Полнота существования… Всё испытать, всё испробовать…
Что может предложить тебе жизнь? А то же, что и всем. Голод, тюрьму, суму, войну, измены, когда обманывают тебя и когда, что еще страшнее, обманываешь ты… Любовь, любовь плотскую, когда всё посылаешь к чёрту, даже Бога, когда не видишь ничего, кроме влажной бездны в глазах любимой, когда весь мир умещается на крохотном участке человеческого тела, орнаментированном завитками волос, вид которых сводит тебя с ума…
Когда из тебя уходит по капле жизнь, и тебе на это наплевать… Когда счастье просачивается сквозь сознание, застревая в глубинах сердца, которое сжимается от сладкого ужаса, порожденного разделенной — на краткий миг — любовью…
Раф мысленно проводит параллель между собой и Гёте, сохранявшим до седых волос умение время о времени свихиваться по самым незначительным поводам, например, из-за пышных юбок второсортных страсбургских шлюх и веймарских субреток. Вот что значит неуемность, жажда жизни и стремление к любому действию, каким бы бессмысленным или вздорным оно ни казалось на первый взгляд.
Кстати, о женщинах и творцах. Почему-то многие — из числа непосвященных — полагают, что поэтам кружат голову только роковые дамы полусвета, умные, образованные и коварные, которые, опалив жертву горящим взором, без труда превращают даже крепкого и самостоятельного мужчину в безвольную тряпку.
На самом деле, поэты очень часто без памяти влюбляются в бездушных глупых кокоток, которые из беспричинного каприза, так, от скуки, разыгрывают перед стоящим на коленях любовником ленивую страсть.
Поэт, ослепленный страстью, ничего не замечает. Ему невдомек, что его избранница не способна даже на простое искреннее чувство. Поэт, благодатный объект для безжалостных насмешек, вялые эволюции бессердечной дуры принимает за чистую монету.
И — таково свойство любой пылкой творческой натуры — обманувшийся поэт, почти сошедший с ума от слепой страсти, с энтузиазмом принимается дорабатывать, дописывать в своем разболтанном воображении несуществующие добродетели, лепя образ безупречной женщины, каким он ему видится. И который так же далек от реального, как и его представления об идеальном мире, где, по его мнению, должны царить правильная любовь и абсолютная справедливость.
Раф с удовлетворением резюмирует, что в способности охотно и легко впадать в самообман, он не отстал от великого поэта.
Гёте владел редкой способностью, совершенно несвойственной традиционному немцу, отделываться, отвертываться — уходя в тщательно скрываемую сентиментальность — от тяжеловесной германской наследственности и тевтонского рацио.
"А вот мне отвертываться не от чего, — думал Раф, всю свою творческую жизнь не без успеха подражавший Иосифу Уткину. — Если я отверчусь, откажусь от Иосифа Павловича, то от меня останется лишь кукиш с маслом… А точнее, кукиш с маслом и Рафаил Саулович Шнейерсон в непорочном, так сказать, виде, а еще точнее — сын Саула Соломоновича и Беллы Исааковны, сын беспутный и безнравственный, природой и судьбой не отмеченный ничем, кроме выдающегося детородного органа и неуемностью, сравнимой с гётевской беспокойностью и миллеровской неугомонностью".
"Мне бы радоваться, а я печалюсь", — подумал он.

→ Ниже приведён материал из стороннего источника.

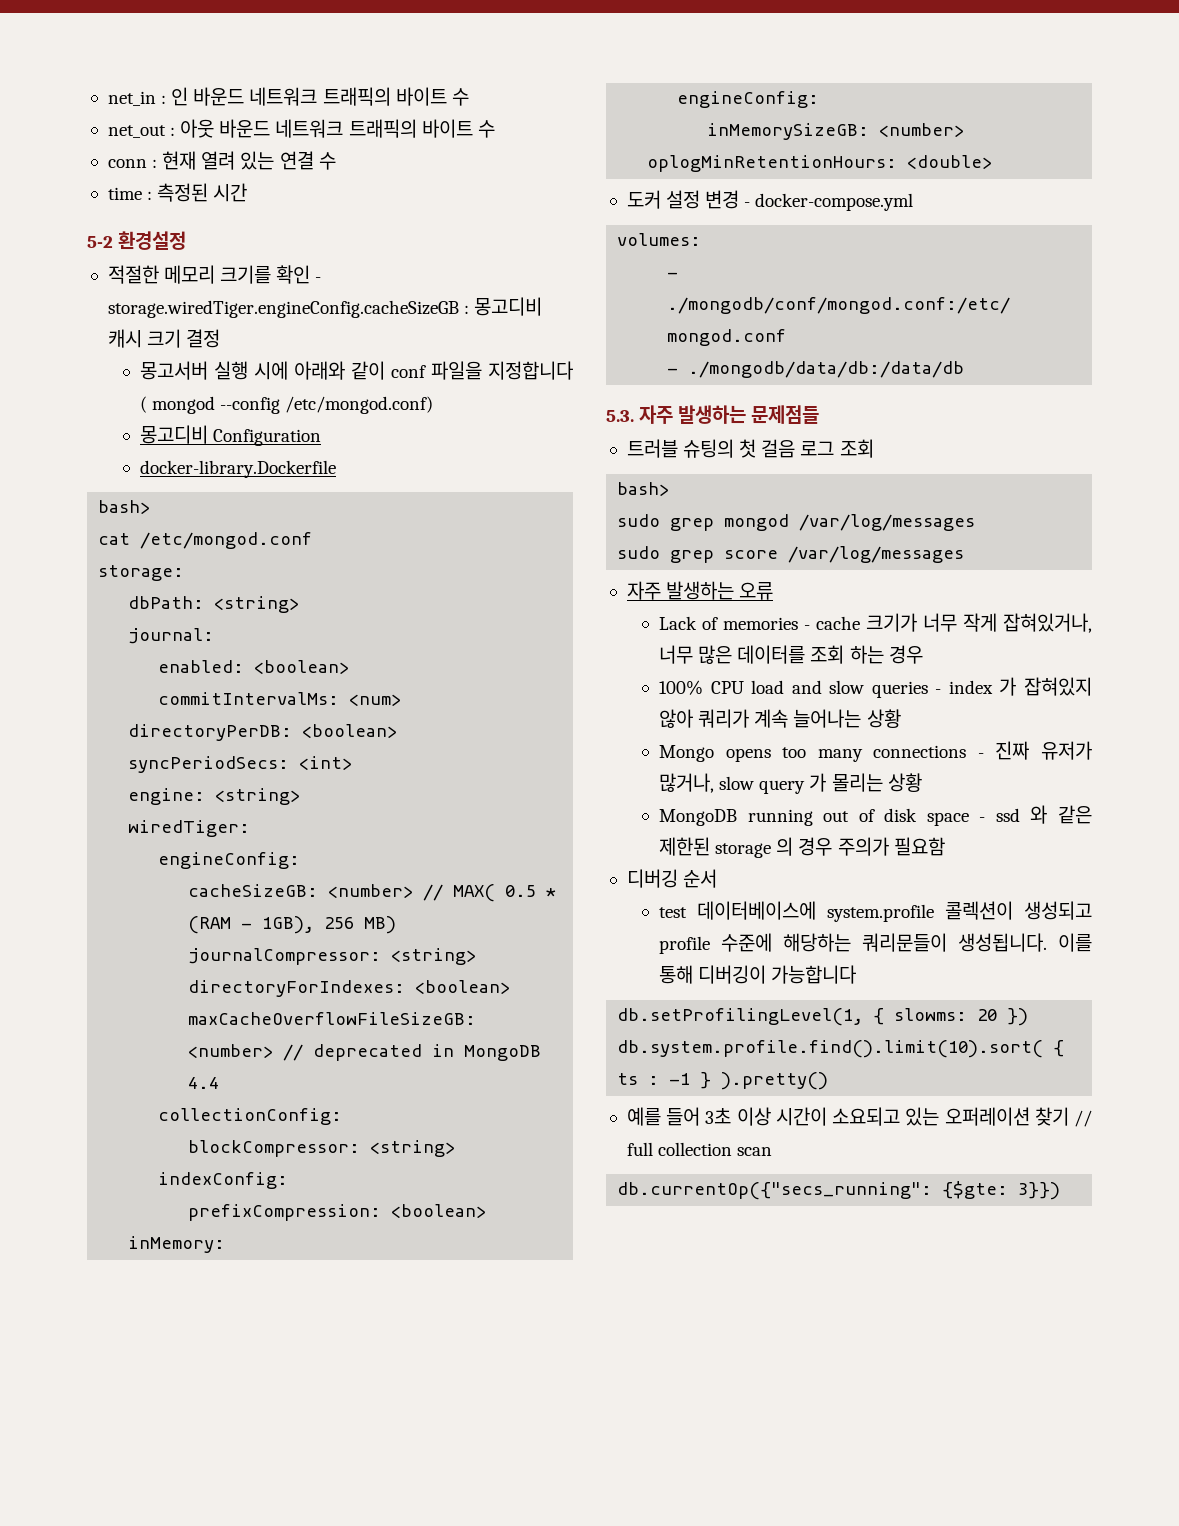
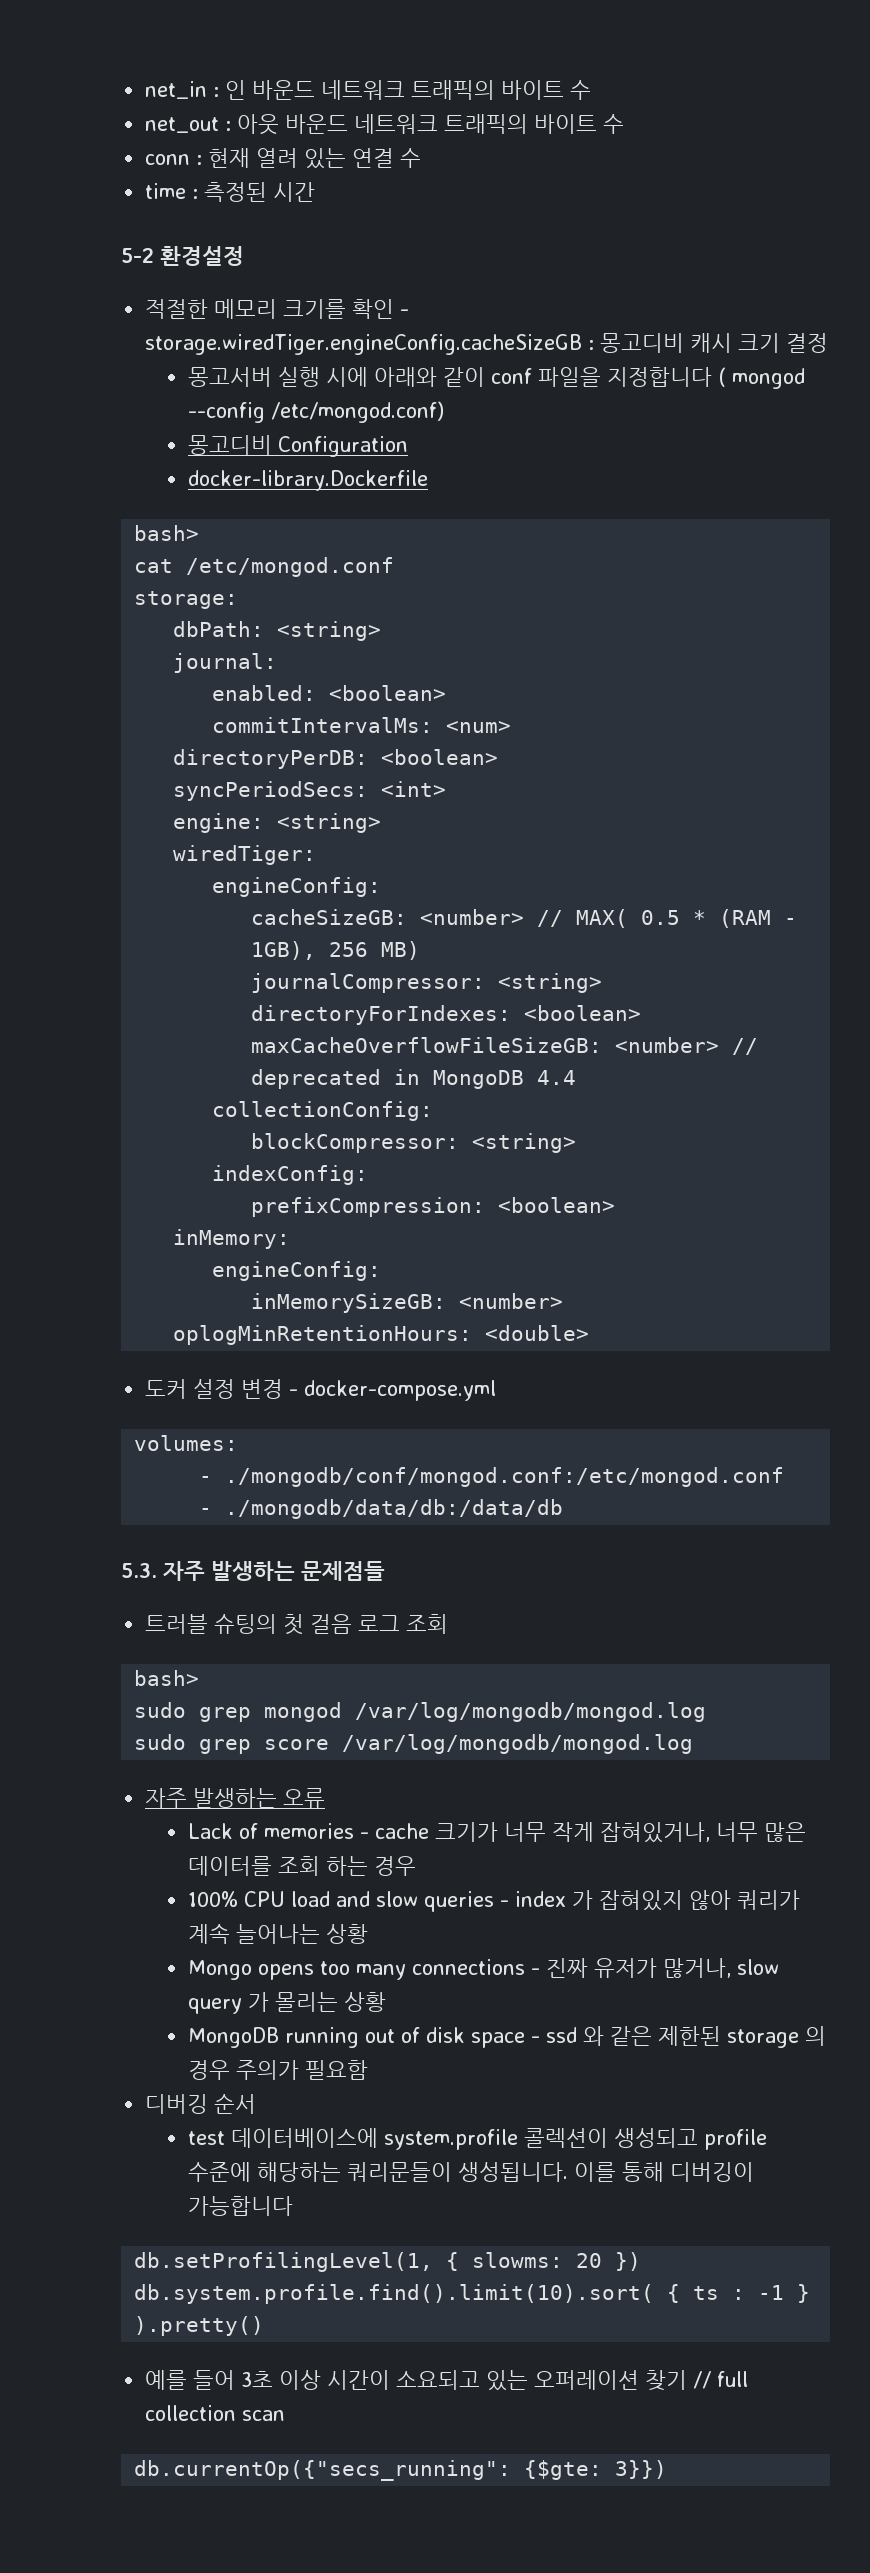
- sudo grep mongod /var/log/messages
+ sudo grep mongod /var/log/mongodb/mongod.log
- sudo grep score /var/log/messages
+ sudo grep score /var/log/mongodb/mongod.log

Подумал и забылся сном.
Надо ли говорить, что вторжение в "святая святых", в потусторонний мир, с намерением из пустого интереса, от безделья, вызвать души давно умерших (и даже не совсем умерших: вспомним опыт с команданте) людей, не могло пройти для неосмотрительных пьяниц безнаказанно.

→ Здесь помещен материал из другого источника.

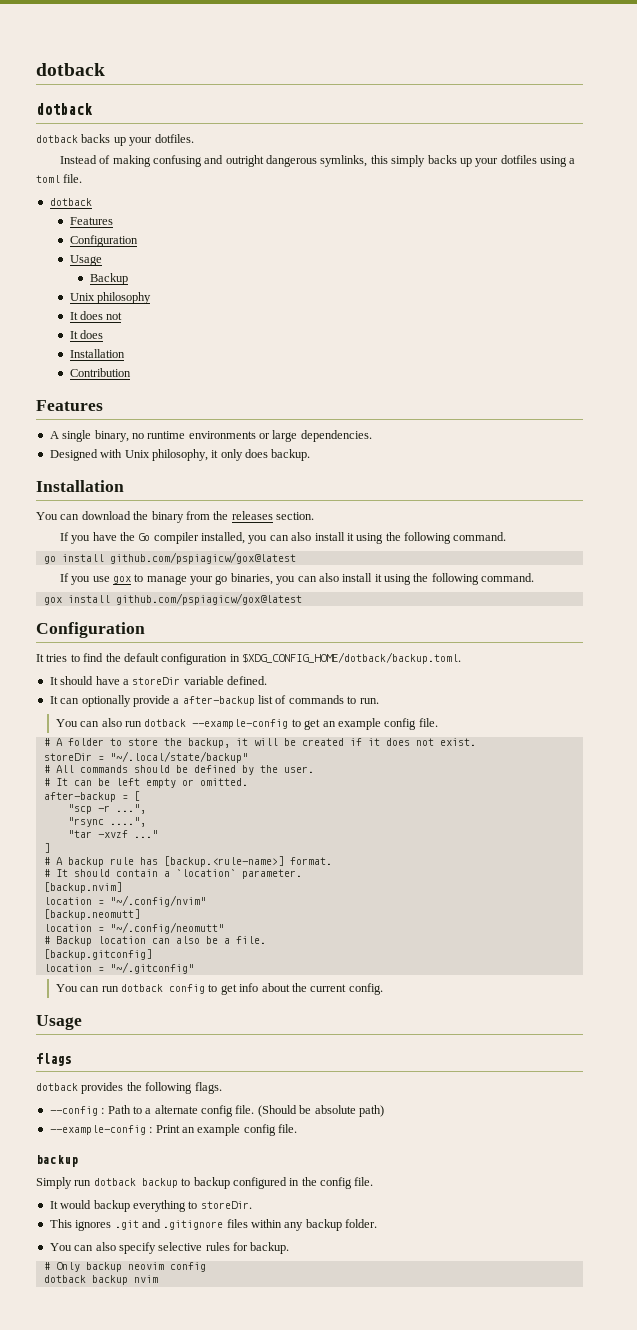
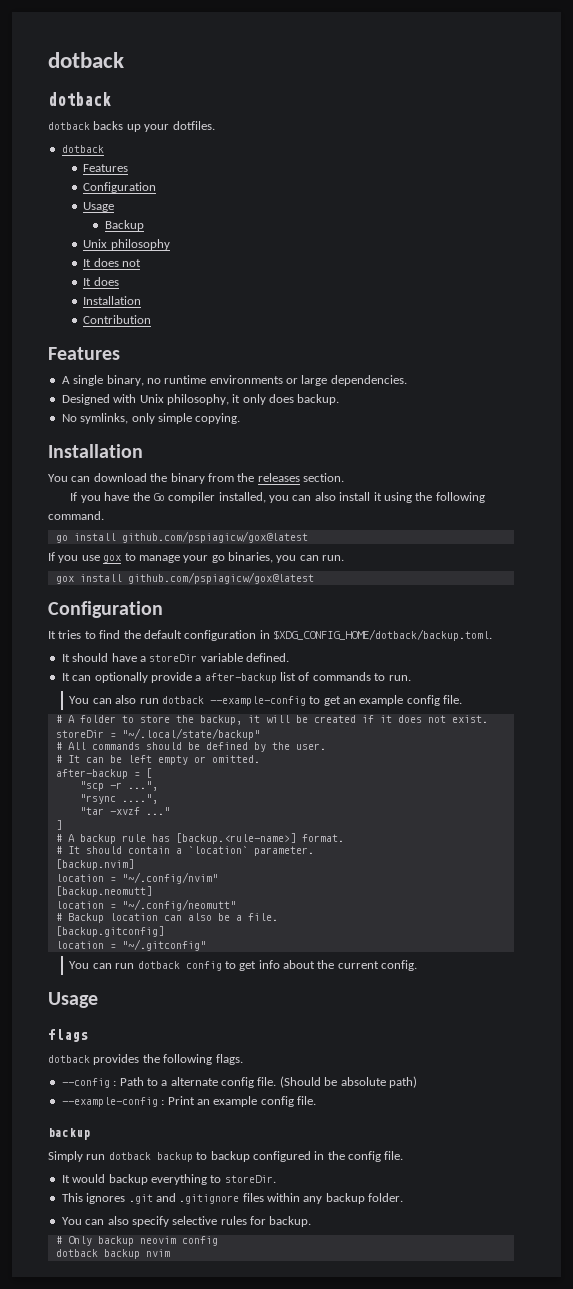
- Instead of making confusing and outright dangerous symlinks, this simply backs up your dotfiles using a toml file.
+ No symlinks, only simple copying.
- If you use gox to manage your go binaries, you can also install it using the following command.
+ If you use gox to manage your go binaries, you can run.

Наши герои так часто всуе мысленно и вслух поминали чертей, что Вельзевул и его подручные просто не могли не откликнуться (и хорошо ещё, что не откликнулись остальные представители разномастного мира нечистых: демоны, вампиры, водяные, кикиморы, оборотни, русалки, феи, бесы, ведьмы, лешие-лесовики, домовые и прочие силы ада, которых мы оставляем авторам мистических триллеров).
Черным инфернальным силам, лишенным (как утверждают адепты Каббалы) творческого начала, видимо, приглянулась симпатичная компания ни во что не верящих циников, среди которых были не просто циники, а циники в квадрате.
А циник в квадрате — это весьма своеобразный продукт социума, который, походя иронизируя над всеми, озабочен прежде всего тем, чтобы быть циничным по отношению к себе. Это качество как бы возвышает его над всеми остальными циниками, это вроде бы уже и не циник, а нечто иное, на обычного циника совершенно не похожее.